Aim of the task: As you reproduce every line below, keep it exactly as written and leave out the images.

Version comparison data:

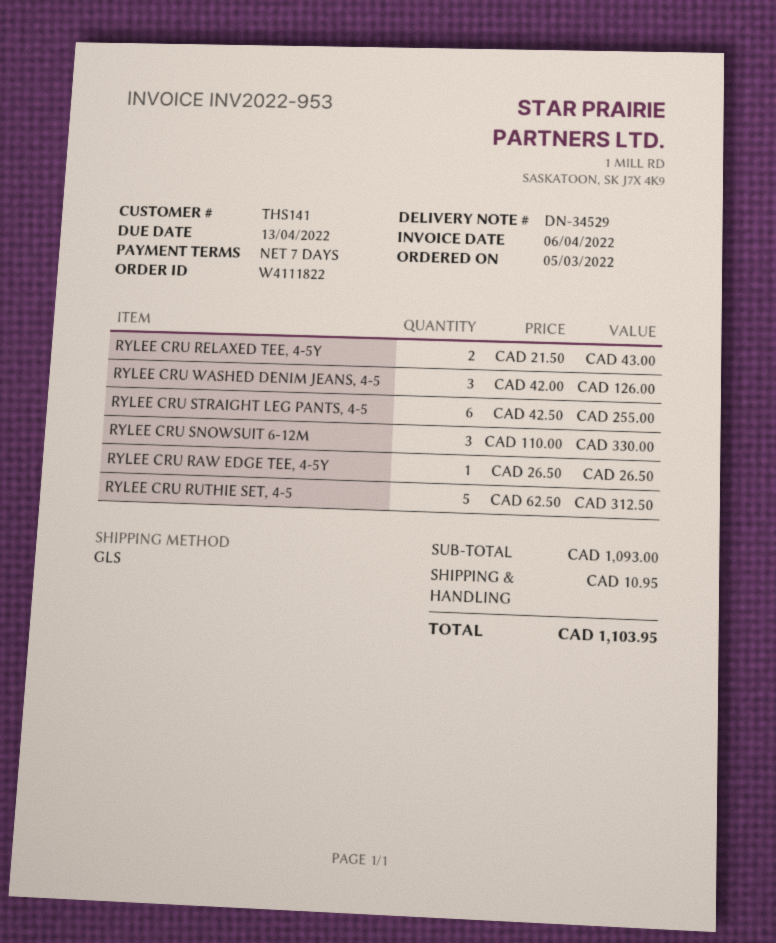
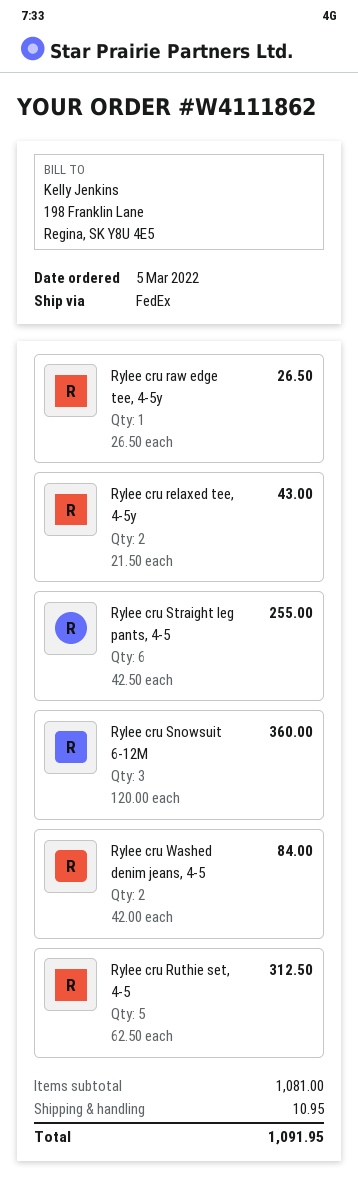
order number: W4111822 -> W4111862
shipping method: GLS -> FedEx
RYLEE CRU WASHED DENIM JEANS, 4-5: 3 x 42.00 = 126.00 -> 2 x 42.00 = 84.00
RYLEE CRU SNOWSUIT 6-12M: 3 x 110.00 = 330.00 -> 3 x 120.00 = 360.00
subtotal: 1093.00 -> 1081.00
total: 1103.95 -> 1091.95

Expected output:
order number: W4111822 -> W4111862
shipping method: GLS -> FedEx
RYLEE CRU WASHED DENIM JEANS, 4-5: 3 x 42.00 = 126.00 -> 2 x 42.00 = 84.00
RYLEE CRU SNOWSUIT 6-12M: 3 x 110.00 = 330.00 -> 3 x 120.00 = 360.00
subtotal: 1093.00 -> 1081.00
total: 1103.95 -> 1091.95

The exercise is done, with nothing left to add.